= William Rough =

Sir William Rough (c.1772–1838) was an English lawyer, judge and poet.

==Life==
The only son of William Rough of London, he was born on 21 August, in 1772 or 1773. He was admitted at the Westminster School on 23 January 1786, and became a king's scholar in 1789. At Westminster he is said to have contributed to Robert Southey's school periodical The Flagellant. Having been elected to a scholarship from Westminster at Trinity College, Cambridge, in 1792, aged 19, he matriculated on 6 June in that year, and proceeded B.A. 1796, M.A. 1799. In November 1793 he became a member, with Samuel Taylor Coleridge, Charles Valentine Le Grice, and Christopher Wordsworth, of a small literary society at Cambridge; and he seems to have been involved in the short-lived University Magazine of 1795.

While at Trinity, Rough made the acquaintance, as a fellow-sympathiser with William Frend, of John Singleton Copley. He was admitted at Gray's Inn on 9 February 1796, and called to the bar at the Inner Temple on 18 June 1801. He went the Midland circuit, and on 30 May 1808 became a serjeant-at-law.

Rough had constant money troubles, and for some years he was hindered by illness. In April 1816 he accepted Earl Bathurst's offer of the post of president of the court of justice for the united colony of Demerara and Essequibo. He remained there for five years, but on 6 October 1821, after a long disagreement, he was suspended by the acting governor, Lieutenant-general John Murray, for having, as supreme judge, usurped "the privileges and functions of the executive". He returned to England, and appealed to the Privy Council, which in April 1825 gave its decision in his favour.

After 1830, Rough was appointed a puisne judge in Ceylon. On 13 March 1836 he was promoted to be chief justice of the supreme court. Next year, on 7 August 1837, he was knighted. He died at Nuwara Eliya, Ceylon, on 19 May 1838.

==Works==
Rough wrote:

- Lorenzino di Medici (a drama), and other poems, 1797; dedicated to William Roscoe.
- The Conspiracy of Gowrie, a tragedy (anon.), 1800.
- Lines on the Death of Sir Ralph Abercromby (anon.), 1800.

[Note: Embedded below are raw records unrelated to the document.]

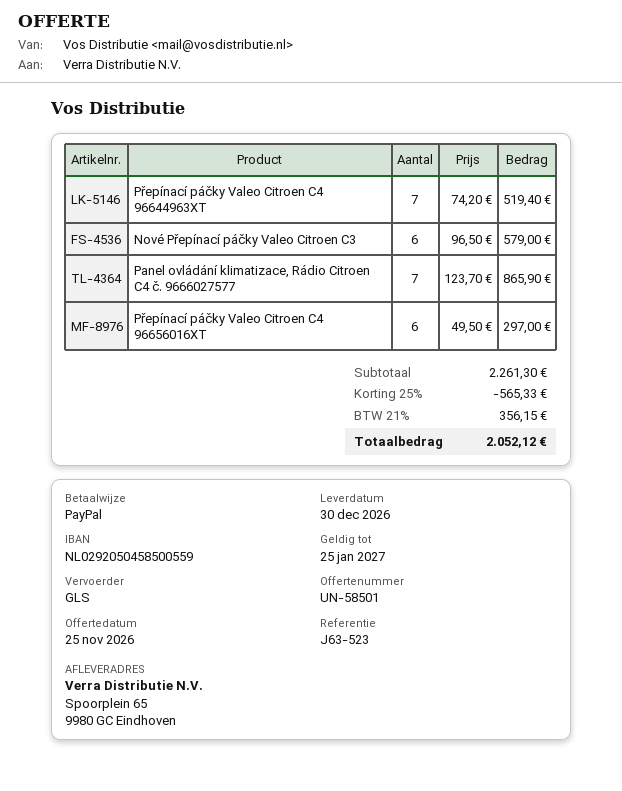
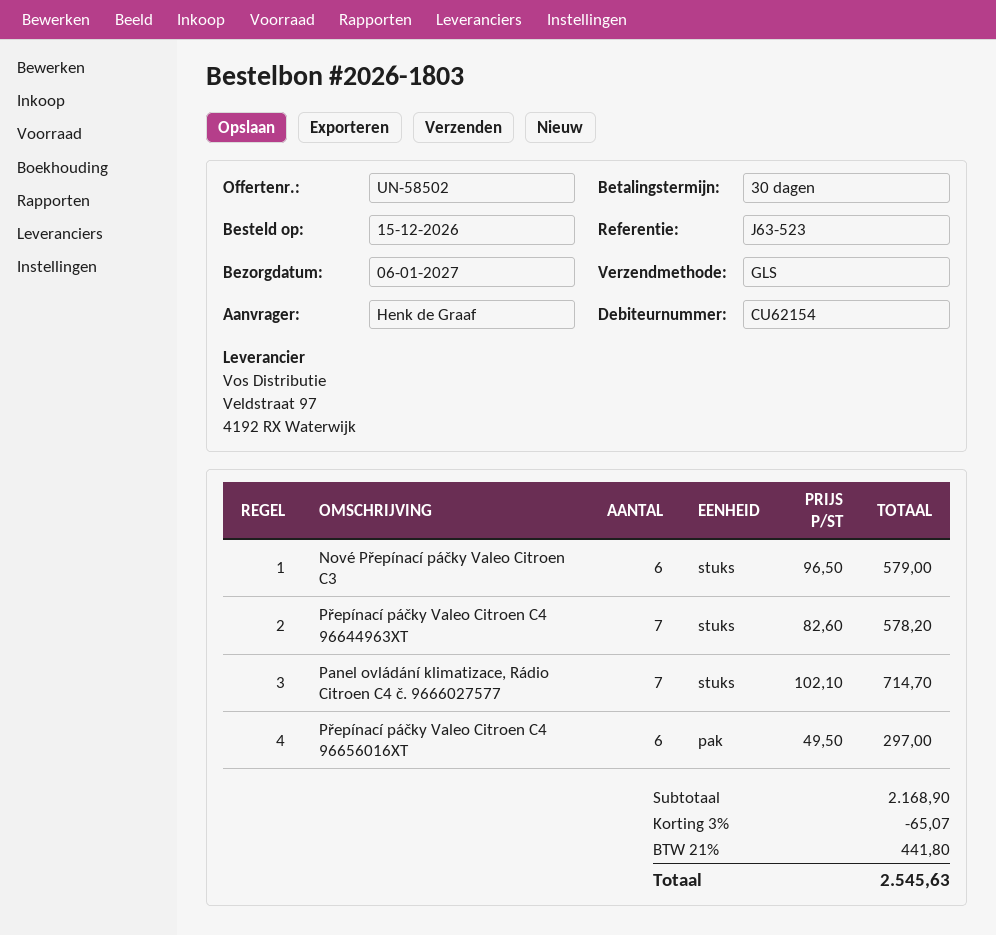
quote number: UN-58501 -> UN-58502
delivery date: 2026-12-30 -> 2027-01-06
Přepínací páčky Valeo Citroen C4 96644963XT: 7 x 74.20 = 519.40 -> 7 x 82.60 = 578.20
Panel ovládání klimatizace, Rádio Citroen C4 č. 9666027577: 7 x 123.70 = 865.90 -> 7 x 102.10 = 714.70
subtotal: 2261.30 -> 2168.90
discount: 25% = 565.33 -> 3% = 65.07
tax: 21% = 356.15 -> 21% = 441.80
total: 2052.12 -> 2545.63

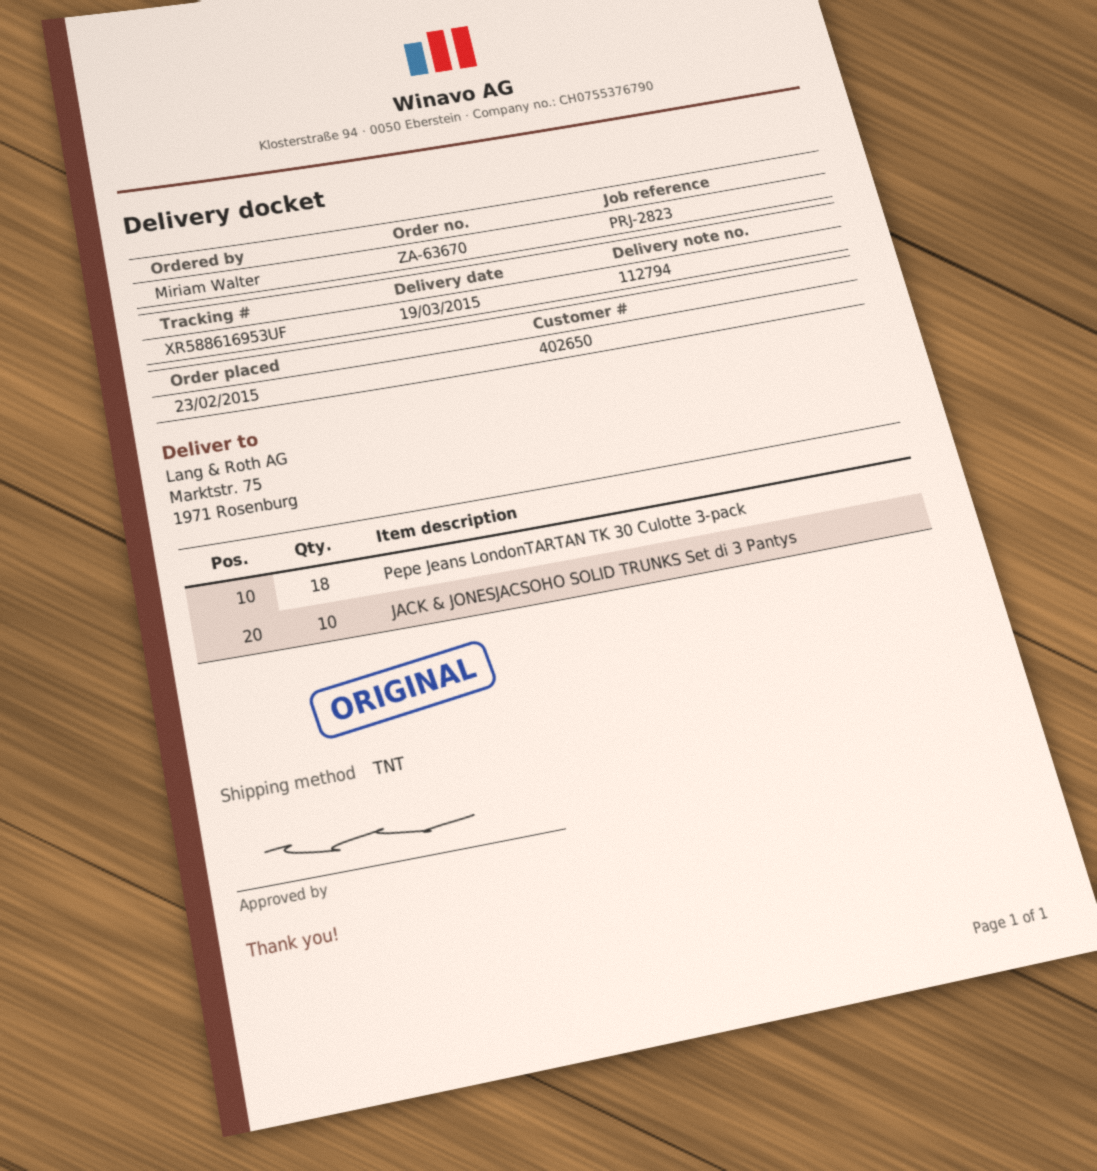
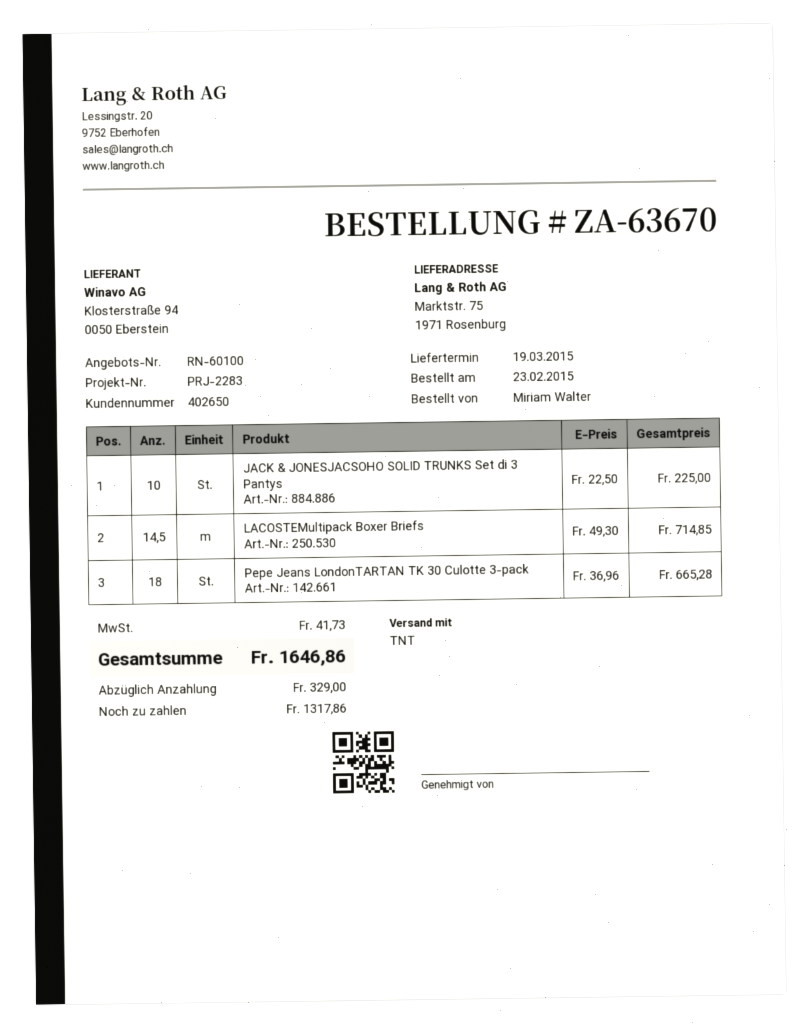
reference: PRJ-2823 -> PRJ-2283
LACOSTEMultipack Boxer Briefs: none -> 14.5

These pieces were collected in Poems, Miscellaneous and Fugitive, now first collected by the Author, on his preparing to leave England, 1816. Rough also edited, anonymously, Letters from the Year 1774 to the Year 1796, by John Wilkes, esq., addressed to his daughter, the late Miss Wilkes; with a collection of miscellaneous Poems; to which is prefixed a Memoir of the Life of Mr. Wilkes, London, 4 vols. 1804. He contributed poetry to the Gentleman's Magazine and the Monthly Magazine.

==Family==
Rough married, on 26 June 1802, Harriet, aged 23, illegitimate daughter of John Wilkes. Henry Crabb Robinson met them socially in 1810; their circle included Frances Abington, Edmund Kean, Copley and many other lawyers. They had four children, but Harriet died in Demerara about 1820.